# API Extraction <a class="tocSkip">
Author: Stefan Roland Schwingenschlögl <br>
email: stefan.roland.schwingenschloegl@gmail.com <br>
github: github.com/stefan-schwingenschloegl <br>
___
*Projekt File No: 4 <br>*
    
This file is about requesting the live data from the API and extracting the relevant response information in json format. This relevant data is then transferred to the database immediately after the query and stored there. The reason for this is that the data should be transferred to a persistent memory as quickly as possible. If the data were first stored in RAM as a pandas dataframe, the data would be lost in the event of a technical failure (e.g. power failure). On the database server, a power failure during the extraction phase would have no effect on the already loaded data. An alternative would be to save each individual response as a csv. However, all flat files would then have to be read in individually via a loop and then concatinated. In this case, access via SQL is definitely more convenient.  <br>
    
The collected data, which is extracted from the response in json format, is as follows:
* `timestamp`: timestamp of the Wiener Linien server of the query.
* `stop_name`: Human readable name of the stop
* `line_name`: Human readable name of the line
* `towards`: Human readable name of the final stop
* `directionID`: Unique Identifier of the direction of the line
* `type`: Type of vehicle
* `timePlanned`: timestamp at which the next vehicle should arrive according to the timetable
* timeReal': live projection of the timestamp at which the next vehicle should actually arrive
* `DIVA`: Unique Identifier of a station area with multiple stops
* `rbl`: Old name for `stopID`. Unique Identifier of a stop  

# Set General Properties

In [1]:
import os
import datetime
import time

import numpy as np
import pandas as pd
import json

import requests

import pyodbc

In [2]:
#set the path to the Wiener Linien API documentation
wl_docu_url = 'http://www.wienerlinien.at/ogd_realtime/doku/'

#set the URL to the Wiener Linien API real time monitor
wl_monitor_url = 'http://www.wienerlinien.at/ogd_realtime/monitor?'

#list of all stations which will be observed
str_stationen = ['Kardinal-Nagl-Platz', 
                 'Margaretenplatz, Schönbrunner Straße', 
                 'Schönbrunn U', 
                 'Laxenburger Straße / Gudrunstraße']

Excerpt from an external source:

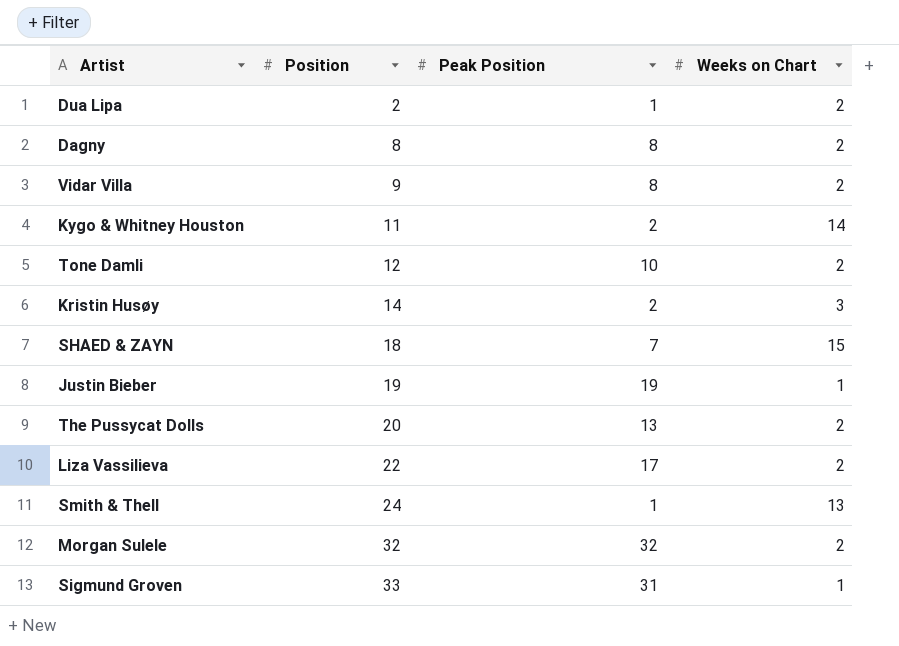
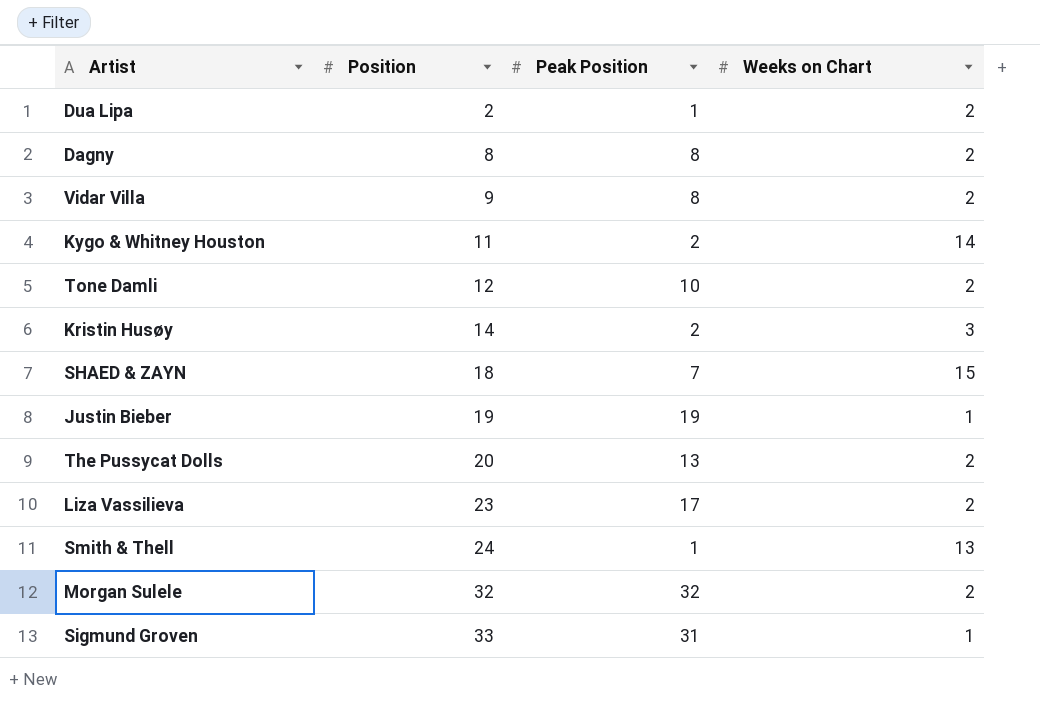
Liza Vassilieva | Position: 22 -> 23

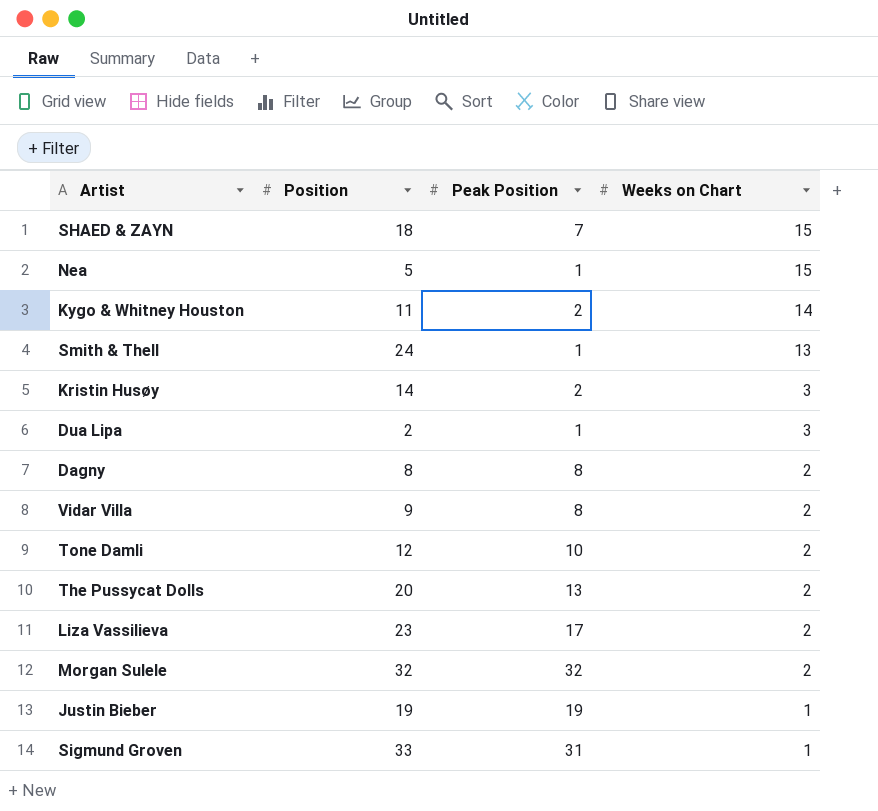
row order: Position ascending -> Weeks on Chart descending
row Nea: none -> 5 | 1 | 15
Dua Lipa | Weeks on Chart: 2 -> 3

# set string to data folders
input_folder = "./input_data/"

In [3]:
def validate_timestamps(start_time, end_time):
    """    
    Method to check if the window of the timestamps are valid.
    restrictions:
    - if start_time is in the past -> changed to current timestamp
    - end_time must not be in the past
    - start_time must not be later than end_time
    
    input args: start_time, end_time as string format
    output args: start_time, end_time as datetime format
    """
    
    #check if start_time is valid | if not set it to current time
    try:     # evaluate if input string is in the right format
        start_time = pd.to_datetime(start_time).tz_localize('Europe/Vienna') 
        if start_time < get_current_timestamp(): #check if start_time is in past
            raise
        else:
            print(f'Start time valid.')
        
    except: # if input string is in wrong format or in the past replace with current timestamp
            print(f"Your chosen timestamp({start_time.replace(tzinfo=None)}) is not valid.\n"
                  f"Maybe the string is not correct or the time is in the past\n"
                  f"Since it is the start time it got replaced with the current timestamp({get_current_timestamp().replace(tzinfo=None)}).\n")
            start_time=get_current_timestamp()
            
    # check if input string for end_time is in the right format| if not raise error       
    try:
        end_time = pd.to_datetime(end_time).tz_localize('Europe/Vienna')
        
    except:
        raise Exception(f"Endtime({end_time}) is not Valid. Please enter valid time.")
        
    #check if end_time is later than start_time | if not raise error
    if start_time > end_time:
        raise Exception(f'Starttime({start_time.replace(tzinfo=None)}) is later than Endtime({end_time.replace(tzinfo=None)})\n'
                        f'Please check order or enter valid time.')
    else:
        print(f'End time valid.')
        return start_time, end_time

In [4]:
# generate current timestamp
def get_current_timestamp(granularity = "min"):
    """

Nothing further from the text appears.